▸ **EXERCISE DETAILS**: Return every line from the records below that has the word "Tour".

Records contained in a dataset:
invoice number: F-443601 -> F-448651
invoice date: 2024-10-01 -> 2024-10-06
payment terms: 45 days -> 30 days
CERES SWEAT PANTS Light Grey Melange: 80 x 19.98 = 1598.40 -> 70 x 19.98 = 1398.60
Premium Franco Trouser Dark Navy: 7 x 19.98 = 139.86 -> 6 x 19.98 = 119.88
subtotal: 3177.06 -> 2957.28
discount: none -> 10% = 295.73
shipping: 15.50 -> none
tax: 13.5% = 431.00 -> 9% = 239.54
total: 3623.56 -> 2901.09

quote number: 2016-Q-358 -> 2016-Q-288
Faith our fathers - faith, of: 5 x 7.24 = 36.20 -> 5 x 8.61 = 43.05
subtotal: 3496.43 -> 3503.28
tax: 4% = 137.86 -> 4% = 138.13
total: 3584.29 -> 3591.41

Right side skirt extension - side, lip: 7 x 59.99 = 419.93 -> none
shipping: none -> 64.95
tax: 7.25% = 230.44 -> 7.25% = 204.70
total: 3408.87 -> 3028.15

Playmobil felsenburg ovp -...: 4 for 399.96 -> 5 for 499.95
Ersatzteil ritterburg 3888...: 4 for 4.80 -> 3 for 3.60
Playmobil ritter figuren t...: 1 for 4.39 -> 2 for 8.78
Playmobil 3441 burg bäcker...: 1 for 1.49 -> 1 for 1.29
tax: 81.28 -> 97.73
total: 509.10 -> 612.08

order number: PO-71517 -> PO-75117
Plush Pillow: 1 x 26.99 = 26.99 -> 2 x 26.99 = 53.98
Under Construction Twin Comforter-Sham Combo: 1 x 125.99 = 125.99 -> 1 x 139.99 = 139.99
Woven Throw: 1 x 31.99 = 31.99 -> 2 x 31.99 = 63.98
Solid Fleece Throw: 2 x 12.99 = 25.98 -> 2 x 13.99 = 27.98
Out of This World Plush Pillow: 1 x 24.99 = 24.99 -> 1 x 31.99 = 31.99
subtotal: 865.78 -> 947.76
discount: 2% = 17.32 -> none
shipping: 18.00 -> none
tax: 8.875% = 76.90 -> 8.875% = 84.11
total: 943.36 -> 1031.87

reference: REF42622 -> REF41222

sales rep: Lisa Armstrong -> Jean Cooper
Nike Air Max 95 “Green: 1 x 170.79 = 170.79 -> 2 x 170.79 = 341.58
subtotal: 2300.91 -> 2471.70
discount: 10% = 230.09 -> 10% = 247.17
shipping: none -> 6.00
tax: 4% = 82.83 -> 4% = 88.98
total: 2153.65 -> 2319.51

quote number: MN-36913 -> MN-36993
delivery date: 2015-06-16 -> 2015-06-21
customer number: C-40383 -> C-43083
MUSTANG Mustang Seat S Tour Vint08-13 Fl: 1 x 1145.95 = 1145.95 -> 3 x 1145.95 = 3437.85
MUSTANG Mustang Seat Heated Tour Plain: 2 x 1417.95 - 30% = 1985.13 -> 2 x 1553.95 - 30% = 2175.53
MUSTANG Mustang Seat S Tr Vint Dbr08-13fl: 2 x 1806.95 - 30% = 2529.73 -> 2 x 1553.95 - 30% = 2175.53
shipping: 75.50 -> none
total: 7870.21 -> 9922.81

▸ **WRITTEN RESPONSE**:
MUSTANG Mustang Seat S Tour Vint08-13 Fl: 1 x 1145.95 = 1145.95 -> 3 x 1145.95 = 3437.85
MUSTANG Mustang Seat Heated Tour Plain: 2 x 1417.95 - 30% = 1985.13 -> 2 x 1553.95 - 30% = 2175.53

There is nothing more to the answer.